At a Tata Steel Kolkata Literary Meet session in association with Bloomsbury India, partnered by The Telegraph, author Udayan Mukherjee delved deep into the process of coming up with his third book, Essential Items and Other Stories from a Land in Lockdown, in the middle of a pandemic. He was in conversation with author Devapriya Roy who self-admittedly belonged to the second group of writers who spent their days of the lockdown being unproductive and binge-watching Netflix, but not Mukherjee. The latter paused work on the book that he was more than halfway through already to come up with this collection of 10 short stories that reflect upon various facets of life in lockdown.
“Using the word ‘captured’ to describe these stories is interesting because in my mind chronicling of this pandemic falls on the journalists for the sake of posterity if you will. This was one of the major challenges that I grappled with while penning these stories. To be writing them, not in retrospect, but while it is happening, was the challenge that I knew people would be critical. That I was fictionalising the pain that was so current but I found the blurring of the line between fiction and reality to be creatively stimulating,” said Mukherjee.
Book cover
Writing about the emotional damage that the pandemic caused within people from varied walks of life, turned out to be the driving force behind the churning out of stories.
Stopping at 10 stories felt organic to the author, he tells the audience. The author spent many years building a resort in Munsiyari, and it was a place that was familiar to him so it didn’t surprise him when the first story he penned was one based in the same place and was a heartening tale of a friendship between a seven-year-old boy and a foreigner in Border Town. The 10th story, Essential People, was the last, post which he felt that he did not want to continue further, that he had told all the stories he had to narrate. “As a writer, I had a moral responsibility towards my readers to not depress them further than what everyone already felt in the middle of a pandemic. So I started with a heartening story that was Border Town,” he added.
Having previously written two novels, Mukherjee didn’t shy away from admitting that he initially envisaged writing a novel based on this but he would not have been able to capture so many varying facets of life in a single novel. Short stories felt more organic to the process for these stories demanded diversity.

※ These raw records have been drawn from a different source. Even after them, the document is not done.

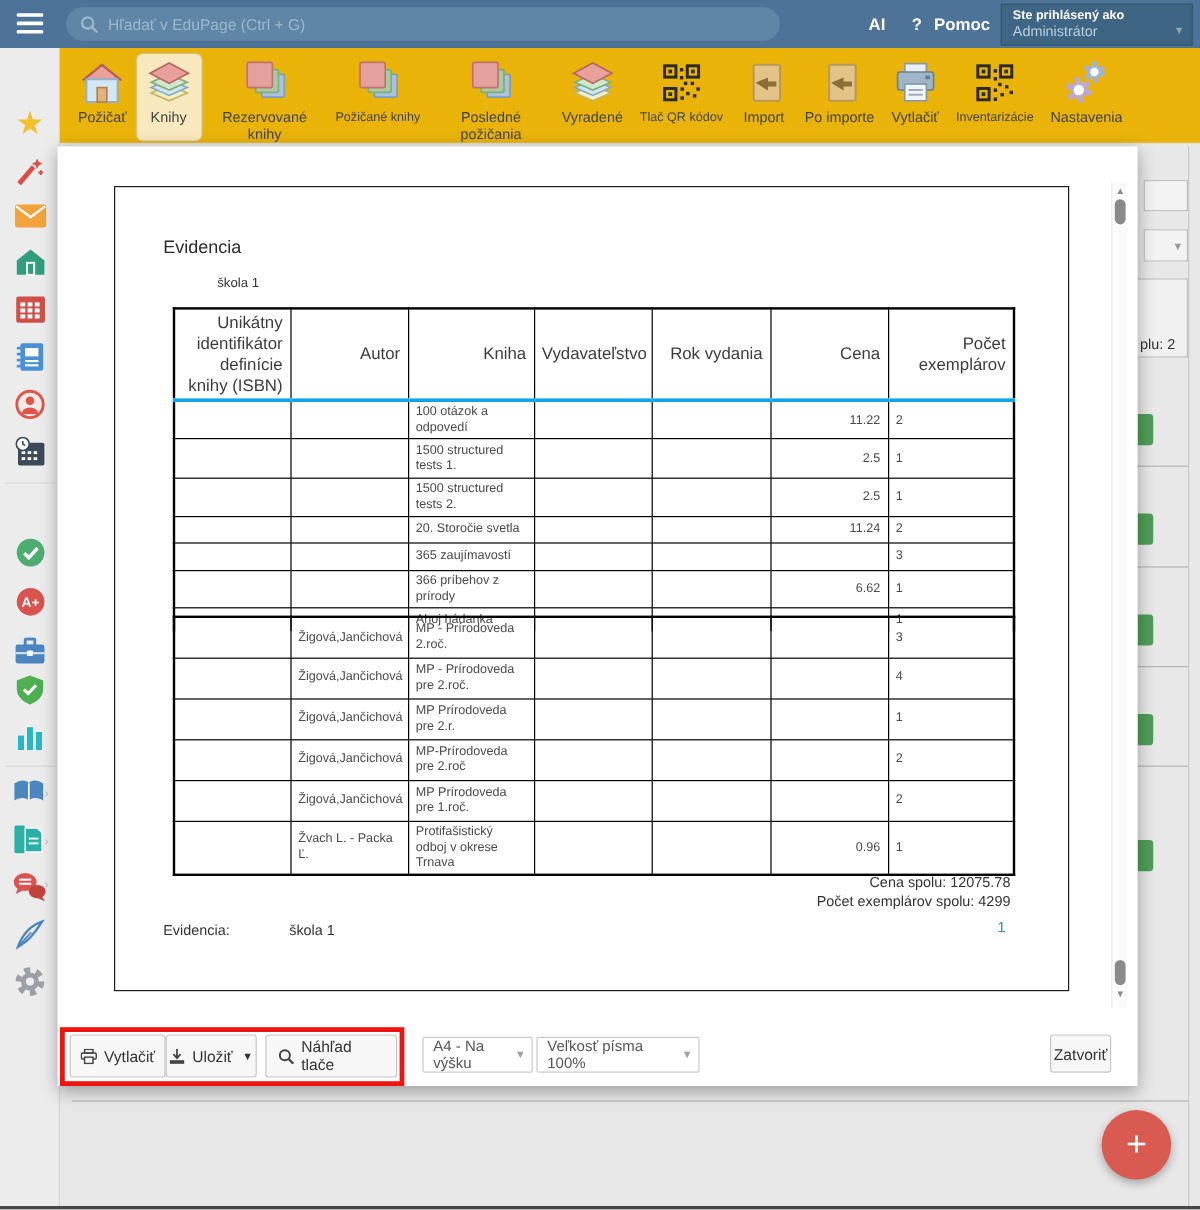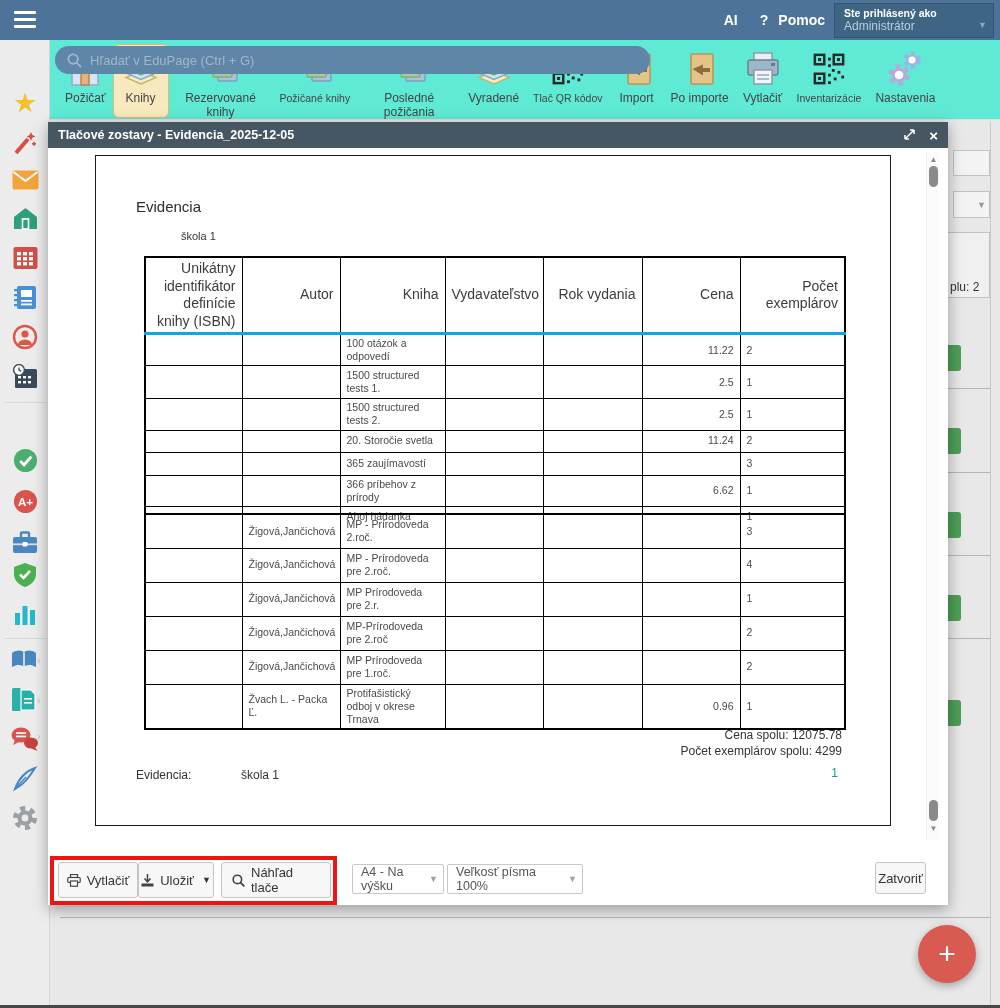--- a/index.html
+++ b/index.html
@@ -2,38 +2,38 @@
 <html><head>
 <meta charset="utf-8">
 <style>
   * { margin:0; padding:0; box-sizing:border-box; }
   html,body { width:1000px; height:1008px; font-family:"Liberation Sans", sans-serif; background:#e8e8e8; overflow:hidden; position:relative; }
 
   
   .topbar { position:absolute; left:0; top:0; width:1000px; height:40px; background:#4d7498; z-index:5; }
   .hamburger { position:absolute; left:14px; top:11px; width:22px; height:18px; cursor:pointer; }
   .hamburger span { display:block; height:3px; background:#fff; margin-bottom:4px; border-radius:1px; }
-  .searchbox { position:absolute; left:55px; top:6px; width:595px; height:28px; background:#5f85a7; border-radius:14px; display:flex; align-items:center; padding:0 12px;margin-top:40px; }
+  .searchbox { position:absolute; left:55px; top:6px; width:595px; height:28px; background:#5f85a7; border-radius:14px; display:flex; align-items:center; padding:0 12px; }
   .searchbox svg { flex:0 0 auto; margin-right:8px; }
   .searchbox input { background:transparent; border:none; outline:none; color:#dce8f2; font-size:13px; width:100%; }
   .searchbox input::placeholder { color:#9db8cd; }
   .top-right { position:absolute; right:175px; top:0; height:40px; display:flex; align-items:center; gap:22px; color:#fff; font-weight:bold; font-size:14px; }
   .userbox { position:absolute; right:6px; top:3px; width:160px; height:35px; background:#3f6585; border:1px solid #33556e; padding:3px 14px 3px 9px; cursor:pointer; }
   .userbox .l1 { font-size:10.5px; font-weight:bold; color:#fff; }
   .userbox .l2 { font-size:12px; color:#b9cddd; }
   .userbox .caret { position:absolute; right:6px; top:16px; color:#8aa5ba; font-size:9px; }
 
   
   .sidebar { position:absolute; left:0; top:40px; width:50px; height:968px; background:#ececec; border-right:1px solid #d5d5d5; z-index:4; }
   .sb-icon { position:absolute; left:0; width:50px; text-align:center; cursor:pointer; }
   .sb-sep { position:absolute; left:4px; width:42px; height:1px; background:#d9d9d9; }
   .star-glyph { font-size:27px; color:#f2c12e; line-height:1; }
 
   
-  .toolbar { position:absolute; left:50px; top:40px; width:950px; height:80px; background:#5eead4; border-bottom:1px solid #dedede; display:flex; align-items:flex-start; padding:4px 0 0 8px; z-index:3; }
+  .toolbar { position:absolute; left:50px; top:40px; width:950px; height:80px; background:#eab308; border-bottom:1px solid #dedede; display:flex; align-items:flex-start; padding:4px 0 0 8px; z-index:3; }
   .tb-item { display:flex; flex-direction:column; align-items:center; padding:3px 6px; border:1px solid transparent; border-radius:6px; cursor:pointer; min-width:54px; }
   .tb-item.selected { background:#f7e8bd; border-color:#d9bd6d; height:74px; }
   .tb-icon { height:42px; display:flex; align-items:center; justify-content:center; }
   .tb-label { font-size:12px; color:#444; text-align:center; line-height:1.15; margin-top:2px; max-width:90px; }
   .tb-label.small { font-size:10.5px; }
 
   
   .bg-vline { position:absolute; background:#c9c9c9; z-index:1; }
   .bg-hline { position:absolute; background:#b5b5b5; z-index:1; }
   .bg-box { position:absolute; background:#f3f3f3; border:1px solid #c2c2c2; z-index:1; }
@@ -446,31 +446,20 @@
 <div class="bg-green" style="left:948px; top:345px;"></div>
 <div class="bg-green" style="left:948px; top:428px;"></div>
 <div class="bg-green" style="left:948px; top:512px;"></div>
 <div class="bg-green" style="left:948px; top:595px;"></div>
 <div class="bg-green" style="left:948px; top:700px;"></div>
 <div class="bg-hline" style="left:60px; top:917px; width:930px; height:1px;"></div>
 <div class="bg-vline" style="left:990px; top:918px; width:1px; height:90px;"></div>
 <div class="bottom-edge"></div>
 
 <div class="modal">
-  <div class="modal-header">
-    <span class="modal-title">Tlačové zostavy - Evidencia_2025-12-05</span>
-    <span class="mh-icons">
-      <span class="ic">
-        <svg width="11" height="11" viewBox="0 0 12 12">
-            <path d="M1 11 L11 1 M1 11 V6.5 M1 11 H5.5 M11 1 H6.5 M11 1 V5.5" stroke="#fff" stroke-width="1.6" fill="none"></path>
-          </svg>
-      </span>
-      <span class="ic" style="font-size:15px;">×</span>
-    </span>
-  </div>
 
   <div class="page">
     <div class="doc-title">Evidencia</div>
     <div class="doc-sub">škola 1</div>
 
     <table class="doc-table g1">
       <colgroup>
           <col style="width:97px">
           <col style="width:98px">
           <col style="width:105px">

On the open-ended endings that are found in most of the stories, the author offered a sound explanation. “Open-ended stories have a different impact on each reader and successful storytelling is when there is an emotional exchange between the story ending and the reader. This is why I kept the endings open and as each reader thinks of an ending, they form ownership of sorts with the stories,” he said. His stories didn’t just reflect upon a particular group of people who can be categorised according to caste, creed, gender, age or economic status. With delicate hands, he introduced the emotional turmoil hidden behind the tragedy. So when the power balance shifts between the two bread earners of the family, the shift in delicate balance is felt by every member of the family, in stories like Holidays. The book took 100 days to write and while he did think of other name options for the book, ‘Essential Items’ stuck because of what the words came to mean during the pandemic. What was and wasn’t considered ‘essential’ is questioned ever so subtly in this book and it was refreshing to hear the author tell us about what went on behind the scenes.